Language important to Muriwhenua as they lead up to Te Matatini - Feature

It takes nine hours for some Muriwhenua performers to get to their haka practices in the Far North.  But this is not the biggest challenge facing their performers, the main challenge is being able to maintain their language and dialect of Muriwhenua.

Performer, Ikanui Kingi-Waiaua says, “I need to ask the question, what is the state of our language and our style of performance?  I can tell you now that it's alive and it's still kicking, and is underpinned by the belief and need to show our children and our grandchildren that it's awesome to be Māori, to be someone from this region.

For our whānau who live outside the region and come home with their different style of language, as the saying goes, "Do as the Romans do."  So that's what it is like. I remember Sir Kingi Matutaera Ihaka.  He was like that.  That's some of the things I've seen in the years gone by.”

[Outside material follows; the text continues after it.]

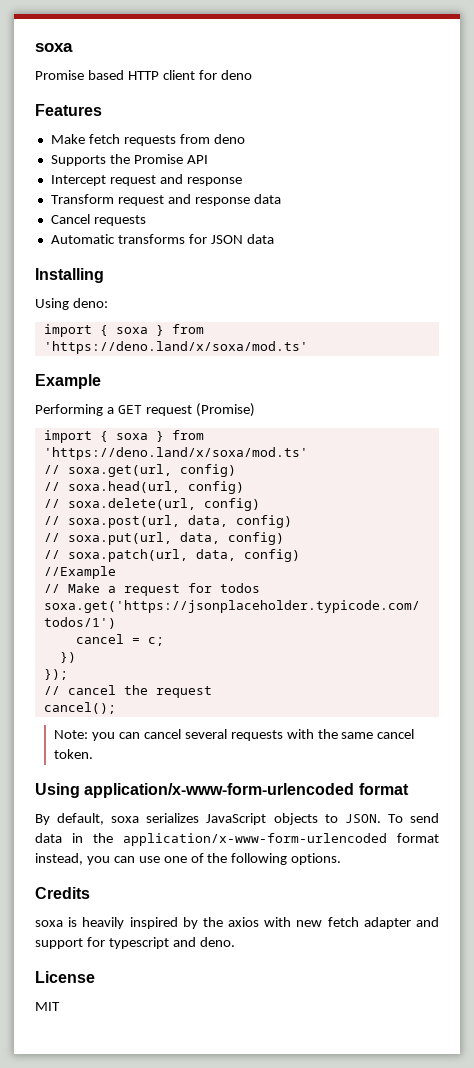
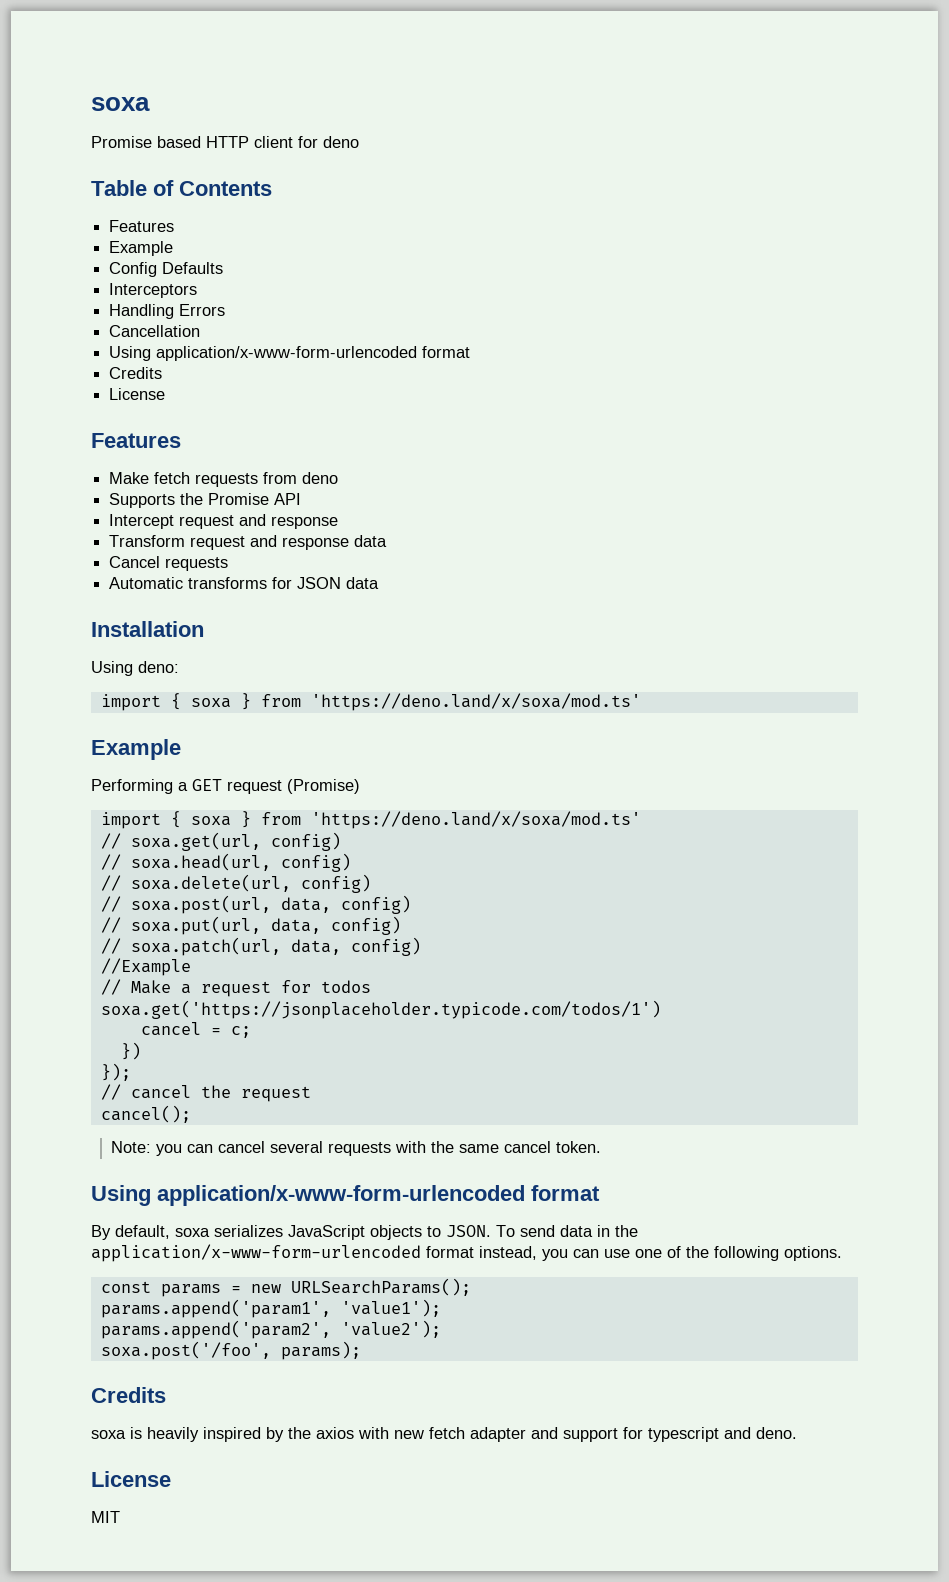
(252, 75) none -> [91,180,272,196] [109,220,175,232] [109,241,174,256] [109,262,224,277] [109,283,198,298] [109,304,226,319] [109,325,201,337] [109,346,471,361] [109,367,163,379] [109,388,166,400] // Table of Contents // Features // Example // Config Defaults // Interceptors // Handling Errors // Cancellation // Using application/x-www-form-urlencoded format // Credits // License
[35,268,104,283] Installing -> [91,621,204,637] Installation
(342, 859) none -> [100,1278,471,1297] [100,1299,441,1318] [100,1320,441,1339] [100,1341,361,1360] // const params = new URLSearchParams(); // params.append('param1', 'value1'); // params.append('param2', 'value2'); // soxa.post('/foo', params);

Another performer of the group, Tia Waitai-Henare says, “Sometimes I get confused by some of the words and the dialect because I live outside of the region.  But when I do return home for haka, I can understand it again.

Kingi-Waiaua says, “It's about staying true to our Muriwhenua heritage and to why Muriwhenua (ancestor) let her descendants like Tamateapōkaiwhenua head to the more southern, greater Wellington regions.

It's an honour to be able to showcase our firm belief to the world that this is the centre of the universe, Muriwhenua, the far north.”

Waitai-Henare says, “We, as Muriwhenua, need to stay true to our language and dialect no matter what, no matter the judges' results.

If we continue to stay true to our language and dialect and the way we pronounce words, in the end that's all that matters, we are winners in the eyes of our whānau.”

Kingi-Waiaua says, “For the coming year and the next five to 10 years, it's about growing the group and teaching them more about who we are, our language, our dialect, but for it to be an easy and natural thing to do so that it's not a challenge, but to grow the group in the belief that is the way forward for us.”